_STORED DATA:_

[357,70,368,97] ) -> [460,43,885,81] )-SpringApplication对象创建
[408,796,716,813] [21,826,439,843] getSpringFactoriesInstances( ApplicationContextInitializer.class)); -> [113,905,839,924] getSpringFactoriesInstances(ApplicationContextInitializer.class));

==

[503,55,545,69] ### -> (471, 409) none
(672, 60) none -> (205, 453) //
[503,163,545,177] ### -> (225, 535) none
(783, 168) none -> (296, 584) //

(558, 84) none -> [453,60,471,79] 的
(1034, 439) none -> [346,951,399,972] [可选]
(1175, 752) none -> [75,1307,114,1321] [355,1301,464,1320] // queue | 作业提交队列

--

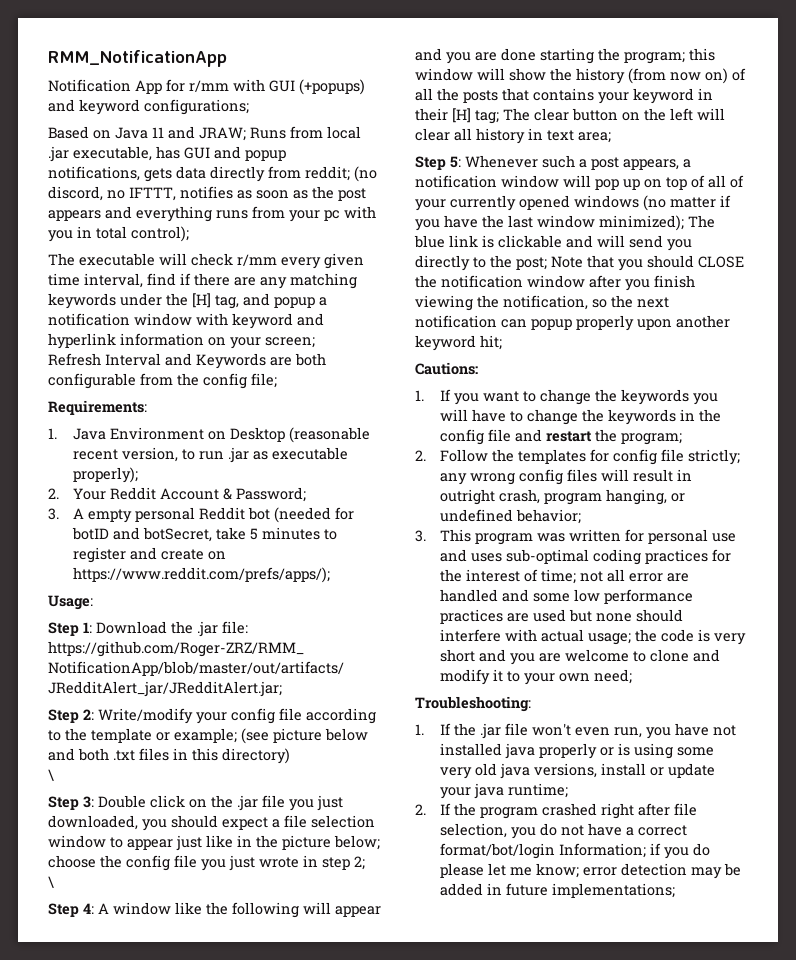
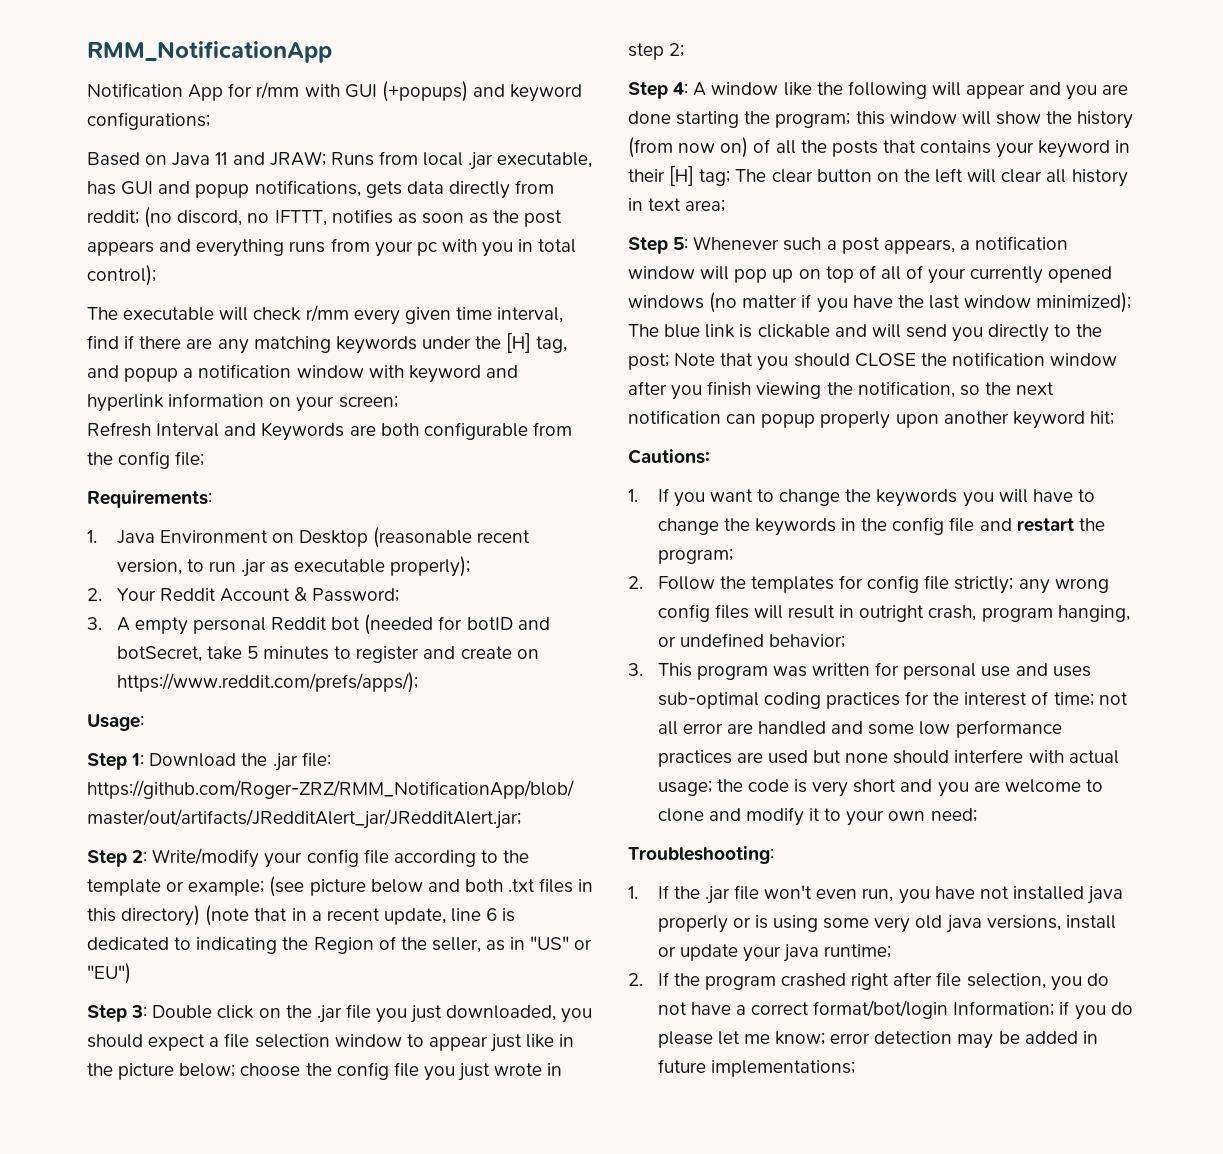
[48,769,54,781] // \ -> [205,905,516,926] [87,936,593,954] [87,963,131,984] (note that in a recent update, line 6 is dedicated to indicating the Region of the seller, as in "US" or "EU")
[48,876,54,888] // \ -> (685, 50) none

_WHAT TO WORK ON:_
Everything above from the line with "[357,70,368,97] ) ->" to the line with "ApplicationContextInitializer.class)); -> [113,905,839,924]", both included, must be repeated exactly, and nothing outside that range.

_ANSWER TO THE PROBLEM:_
[357,70,368,97] ) -> [460,43,885,81] )-SpringApplication对象创建
[408,796,716,813] [21,826,439,843] getSpringFactoriesInstances( ApplicationContextInitializer.class)); -> [113,905,839,924] getSpringFactoriesInstances(ApplicationContextInitializer.class));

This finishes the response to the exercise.